Front-end code change data
--------------------------------

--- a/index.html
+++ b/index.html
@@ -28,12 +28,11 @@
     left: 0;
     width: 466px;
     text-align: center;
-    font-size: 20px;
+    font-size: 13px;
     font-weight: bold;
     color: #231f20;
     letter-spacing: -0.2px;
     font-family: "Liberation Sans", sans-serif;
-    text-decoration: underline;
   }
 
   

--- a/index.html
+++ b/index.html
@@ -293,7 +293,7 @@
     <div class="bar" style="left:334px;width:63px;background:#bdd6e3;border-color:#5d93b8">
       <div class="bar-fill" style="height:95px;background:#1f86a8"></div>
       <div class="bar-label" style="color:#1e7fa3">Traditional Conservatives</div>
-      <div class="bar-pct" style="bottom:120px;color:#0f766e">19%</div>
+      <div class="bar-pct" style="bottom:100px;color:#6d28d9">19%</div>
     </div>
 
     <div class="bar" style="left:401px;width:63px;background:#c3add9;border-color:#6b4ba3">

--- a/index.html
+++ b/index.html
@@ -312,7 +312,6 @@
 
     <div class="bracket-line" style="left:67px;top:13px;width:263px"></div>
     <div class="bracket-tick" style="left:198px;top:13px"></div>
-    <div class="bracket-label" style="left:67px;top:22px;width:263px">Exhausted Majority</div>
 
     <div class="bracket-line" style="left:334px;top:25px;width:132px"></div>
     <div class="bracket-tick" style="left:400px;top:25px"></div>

--------------------------------

## TASK DESCRIPTION
Nothing but an exact copy of the records belongs in the answer.

## WRITTEN ANSWER
--- a/index.html
+++ b/index.html
@@ -28,12 +28,11 @@
     left: 0;
     width: 466px;
     text-align: center;
-    font-size: 20px;
+    font-size: 13px;
     font-weight: bold;
     color: #231f20;
     letter-spacing: -0.2px;
     font-family: "Liberation Sans", sans-serif;
-    text-decoration: underline;
   }
 
   

--- a/index.html
+++ b/index.html
@@ -293,7 +293,7 @@
     <div class="bar" style="left:334px;width:63px;background:#bdd6e3;border-color:#5d93b8">
       <div class="bar-fill" style="height:95px;background:#1f86a8"></div>
       <div class="bar-label" style="color:#1e7fa3">Traditional Conservatives</div>
-      <div class="bar-pct" style="bottom:120px;color:#0f766e">19%</div>
+      <div class="bar-pct" style="bottom:100px;color:#6d28d9">19%</div>
     </div>
 
     <div class="bar" style="left:401px;width:63px;background:#c3add9;border-color:#6b4ba3">

--- a/index.html
+++ b/index.html
@@ -312,7 +312,6 @@
 
     <div class="bracket-line" style="left:67px;top:13px;width:263px"></div>
     <div class="bracket-tick" style="left:198px;top:13px"></div>
-    <div class="bracket-label" style="left:67px;top:22px;width:263px">Exhausted Majority</div>
 
     <div class="bracket-line" style="left:334px;top:25px;width:132px"></div>
     <div class="bracket-tick" style="left:400px;top:25px"></div>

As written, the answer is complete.